H.G. moved back, blowing out the lighter flame with the corner of her mouth. The sudden plunge into darkness left only the cherry end of her cigarette as light, reflected in her eyes like pinpricks in whatever curtain was between the face H.G. presented to the world and her inner fire.

Myka blushed and moved away herself, wondering just how much poetry was too much, because she was clearly on the wrong side of that.

Stiffly, H.G. moved her hand up to her face—the fingers were long and uncalloused, the nails short and red, as if she'd beautified herself before going under. Without a single tremor, she clinched the cigarette between two slender fingers and dragged it off her lips, then took the time to blow out an elegant stream of smoke before asking "What's the problem? Or have you woken me up to bask in the socialist utopia along with the rest of you?"

"Nobody let her watch Rocky IV," Pete stage-whispered.

H.G.'s eyes sidled over to Myka. She took another drag from her cigarette, savoring it before exhaling through her nostrils. "Perhaps you're just looking for some intelligent conversation?"

"The neutralizer goo isn't working," Artie said.

"You mean the Psychic Impediment Liquid?" H.G. took in their blank stares. "It's purple…? Oh dear god, please tell me 'goo' is an acronym of some sort."

"We… may have called it purple goo as a sort of nickname," Claudia said.

"Sometimes I think I judged Crowley too harshly… I did study the PIL quite extensively, even managed to condition it into a kind of bag. Before that, we had to use radioactive oilcloth.
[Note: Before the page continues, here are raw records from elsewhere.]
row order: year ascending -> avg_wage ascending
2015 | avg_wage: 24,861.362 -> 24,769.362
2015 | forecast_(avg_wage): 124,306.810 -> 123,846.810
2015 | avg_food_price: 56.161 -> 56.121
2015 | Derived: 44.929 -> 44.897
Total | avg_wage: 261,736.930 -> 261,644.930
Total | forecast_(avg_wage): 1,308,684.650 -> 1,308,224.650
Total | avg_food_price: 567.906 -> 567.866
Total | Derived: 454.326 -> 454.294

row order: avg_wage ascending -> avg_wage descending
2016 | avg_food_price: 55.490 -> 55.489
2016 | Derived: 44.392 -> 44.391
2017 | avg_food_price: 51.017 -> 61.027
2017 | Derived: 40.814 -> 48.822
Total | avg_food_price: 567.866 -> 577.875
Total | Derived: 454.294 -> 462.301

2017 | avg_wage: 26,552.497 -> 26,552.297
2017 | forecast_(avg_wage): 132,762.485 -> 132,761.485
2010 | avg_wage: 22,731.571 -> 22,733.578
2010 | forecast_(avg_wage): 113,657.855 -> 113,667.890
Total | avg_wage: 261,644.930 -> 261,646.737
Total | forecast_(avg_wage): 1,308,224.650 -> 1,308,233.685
Yes, I'd be happy to restore your goo to working order, so long as you don't intend to put me back in the bronze. If that's the case, you'll understand if I reply to your offer with a cheerful 'bugger off,' no hard feelings." H.G. gave them a blinding smile before returning the cigarette to her mouth.

"For a nicotine addict, she has great teeth," Pete muttered.
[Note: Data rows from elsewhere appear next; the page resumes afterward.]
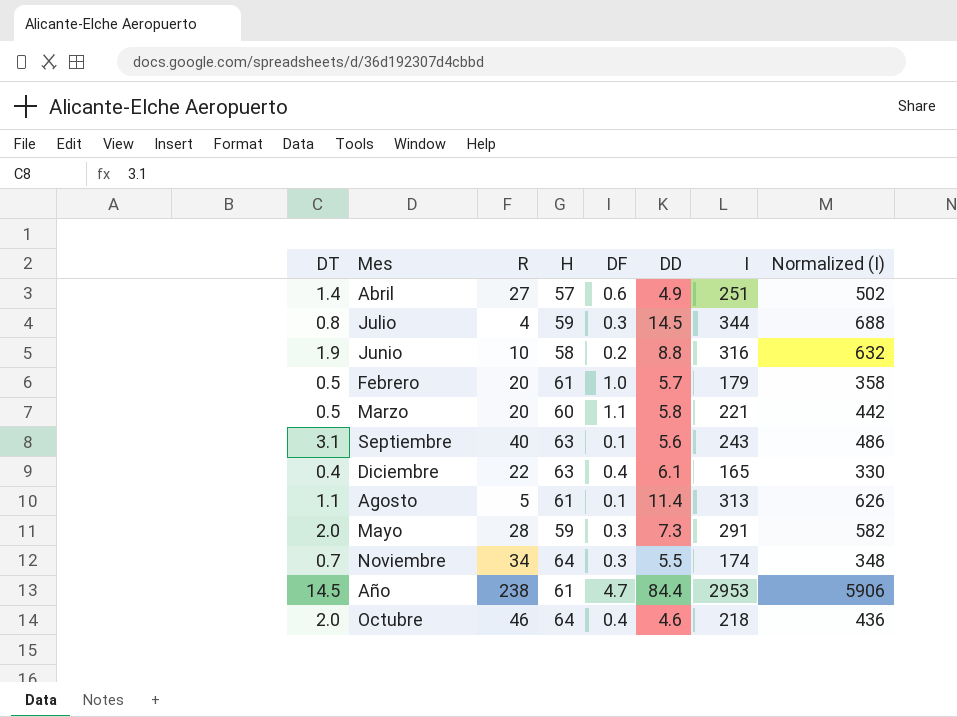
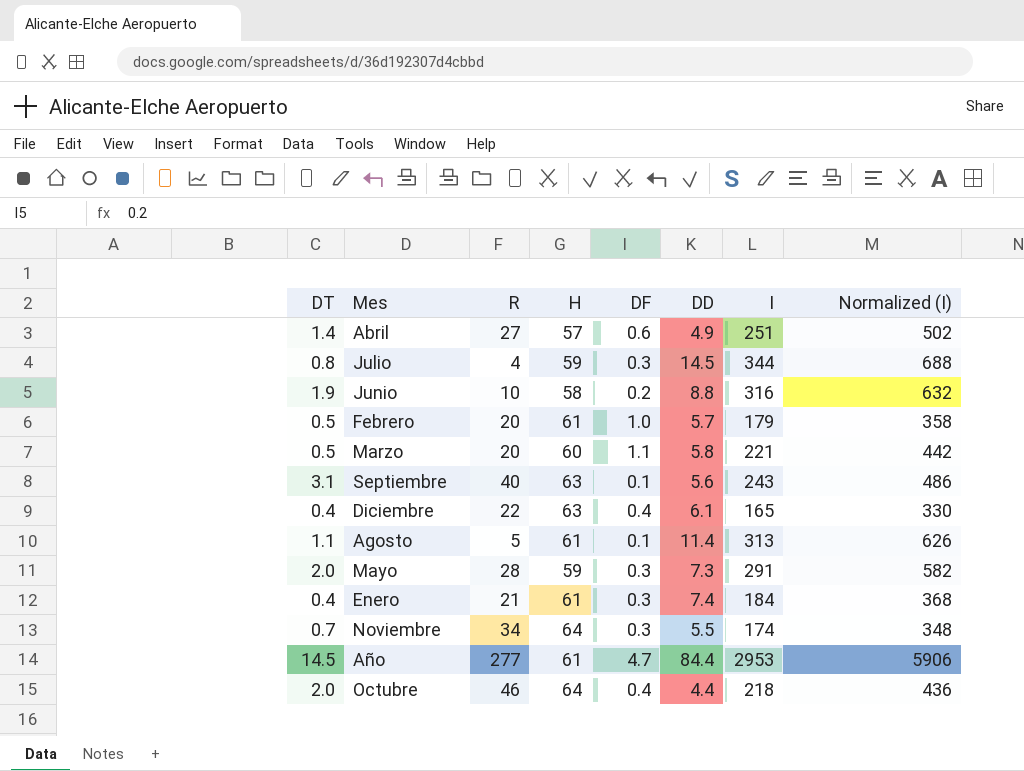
row Enero: none -> 0.4 | 21 | 61 | 0.3 | 7.4 | 184 | 368
Año | R: 238 -> 277
Octubre | DD: 4.6 -> 4.4

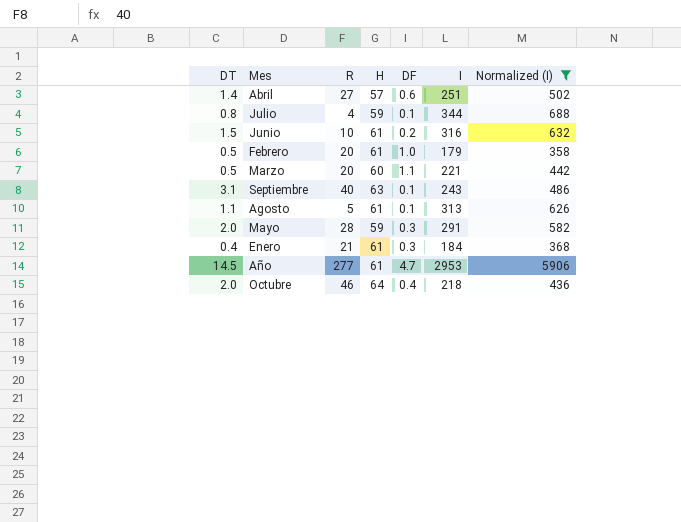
filter: none -> Normalized (I) >= 358
column DD | position: 6 -> none
Julio | DF: 0.3 -> 0.1
Junio | DT: 1.9 -> 1.5
Junio | H: 58 -> 61

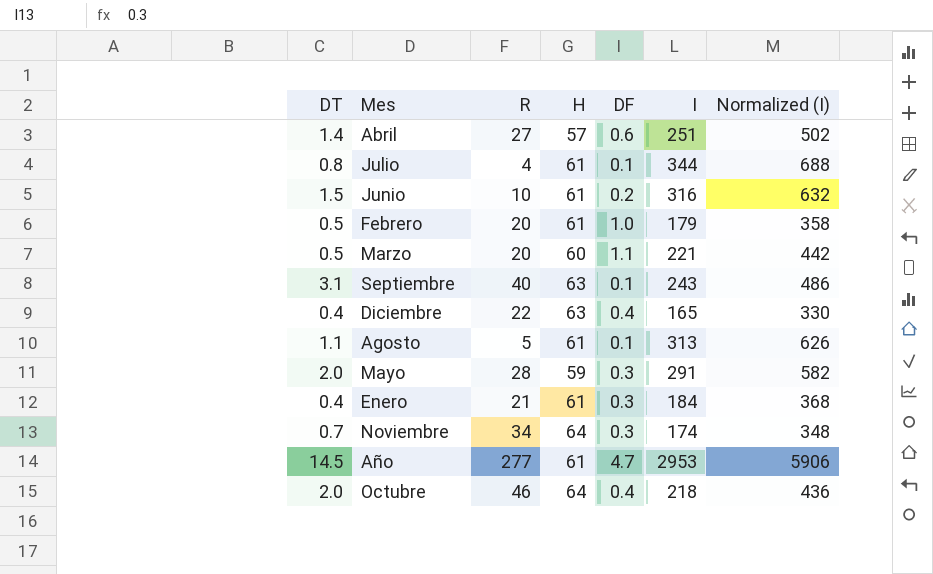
filter: Normalized (I) >= 358 -> none
Julio | H: 59 -> 61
"Quiet!" Myka blurted, finding it hard enough to dismiss the thought of those teeth around the lobe of an ear, or a nipple… "We won't put you back in the bronze if you don't want to go."
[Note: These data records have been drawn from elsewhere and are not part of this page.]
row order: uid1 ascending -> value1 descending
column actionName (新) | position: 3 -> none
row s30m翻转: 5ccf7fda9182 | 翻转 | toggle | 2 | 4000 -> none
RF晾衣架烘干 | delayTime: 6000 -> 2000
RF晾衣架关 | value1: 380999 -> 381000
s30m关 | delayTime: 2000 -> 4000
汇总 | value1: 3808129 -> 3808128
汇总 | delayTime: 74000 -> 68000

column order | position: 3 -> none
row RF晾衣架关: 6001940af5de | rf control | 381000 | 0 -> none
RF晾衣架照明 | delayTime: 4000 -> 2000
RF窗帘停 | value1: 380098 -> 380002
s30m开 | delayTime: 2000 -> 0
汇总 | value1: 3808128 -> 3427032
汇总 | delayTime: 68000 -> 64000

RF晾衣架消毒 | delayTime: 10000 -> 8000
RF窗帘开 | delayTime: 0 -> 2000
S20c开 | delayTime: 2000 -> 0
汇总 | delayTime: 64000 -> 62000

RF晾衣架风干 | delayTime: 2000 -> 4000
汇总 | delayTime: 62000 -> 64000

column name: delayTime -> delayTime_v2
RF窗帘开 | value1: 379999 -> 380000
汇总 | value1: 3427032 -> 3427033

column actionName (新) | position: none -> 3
"Wait a minute, what does she care?" Pete insisted, advancing on the seated H.G. like a detective catching a suspect in a lie. "For all you know, if we put you under again, you'll wake up in your precious socialist utopia. (Which reminds me, she can't watch Red Dawn either.)"

"Take your partner's suggestion. Be quiet," H.G. said, a hint of a threat entering her voice. She worked the cigarette around with her teeth, smoke seeping off it angrily. "And don't move. But first, go someplace where no one will ever see you or talk to you or so much as think of you. Then try that for a hundred years. Maybe you'll wake up in a world without your hated Red Socks." She took a deep, calming suck on the cigarette. "By the way, thin walls here. Voices tend to carry from Aisle 87J…"

"People aren't awake in bronze," Artie insisted.

"I'm sure that's what the Regents told you. They told me that too. But then, it's not as if they'd bronze someone for a hundred years to test that. An hour in bronze is nothing, a blip. But a year… a decade… a century." She blew smoke out her nose like a bull about to charge. "It's 2010, you say? Then I'd put the rate at five conscious hours for every year spent in bronze."

"Oh God," Myka said, soft enough to not even realize she'd spoken.

"But you aren't putting me back," H.G. said, as if she were the one comforting Myka instead of the other way around. "So there's no need to worry. Could you help me to my feet, Agent…?"

"Bering," Myka said quickly, giving H.G. her arm. H.G. took it not so much with strength as tenacity, pulling herself up to a teetering stand. Even when she let go of Myka's arm, Myka stayed nearby in case she stumbled, her fingers itching to catch her.

H.G. seemed to laser in on that thought, offering Myka a wan smile as she stubbed out her cigarette. "Myka Bering," she said, tasting the name. Then, off Myka's surprised look. "Voices carry, remember? It's nice to finally put a face to the name." Killing the smile as if it had just been for Myka, H.G. faced Artie, pulling the coat tighter around herself in preparation for a trip into the light. "Well then, show me to the Impediment Production Apparatus. I'll want to check for any impurities at the source."

"We call it the gooery."

H.G. suppressed her sigh just enough so that only Myka heard it.